- WHAT IS BEING ASKED -
A bare number is the expected answer: the count of lines in the records that contain the word "none".

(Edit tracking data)
....
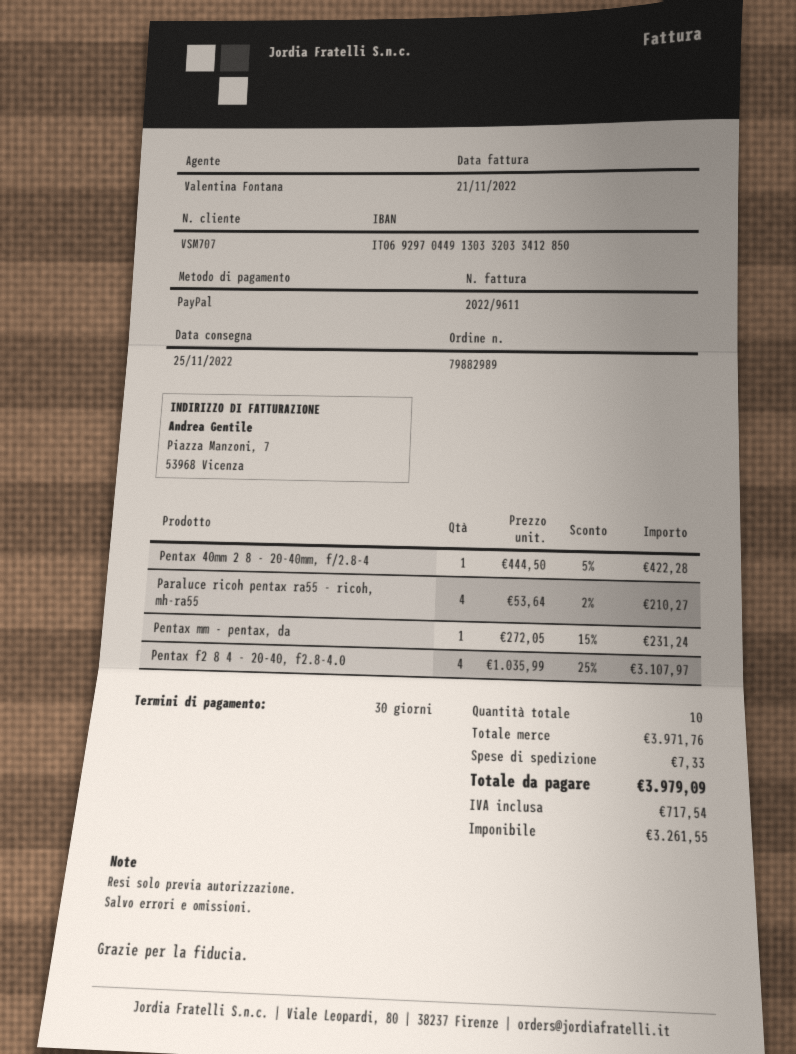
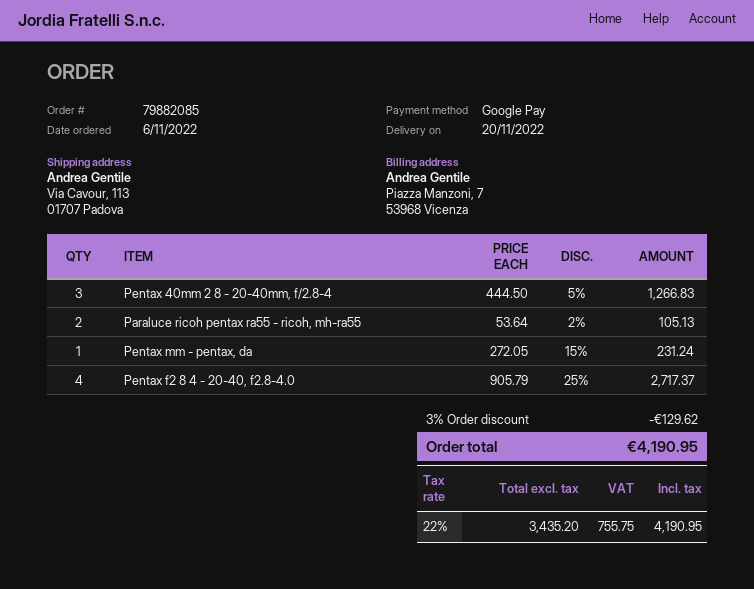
order number: 79882989 -> 79882085
delivery date: 2022-11-25 -> 2022-11-20
payment method: PayPal -> Google Pay
Pentax 40mm 2 8 - 20-40mm, f/2.8-4: 1 x 444.50 - 5% = 422.28 -> 3 x 444.50 - 5% = 1266.83
Paraluce ricoh pentax ra55 - ricoh, mh-ra55: 4 x 53.64 - 2% = 210.27 -> 2 x 53.64 - 2% = 105.13
Pentax f2 8 4 - 20-40, f2.8-4.0: 4 x 1035.99 - 25% = 3107.97 -> 4 x 905.79 - 25% = 2717.37
discount: none -> 3% = 129.62
shipping: 7.33 -> none
net: 3261.55 -> 3435.20
tax: 717.54 -> 755.75
total: 3979.09 -> 4190.95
....
- ANSWER TO THE PROBLEM -
2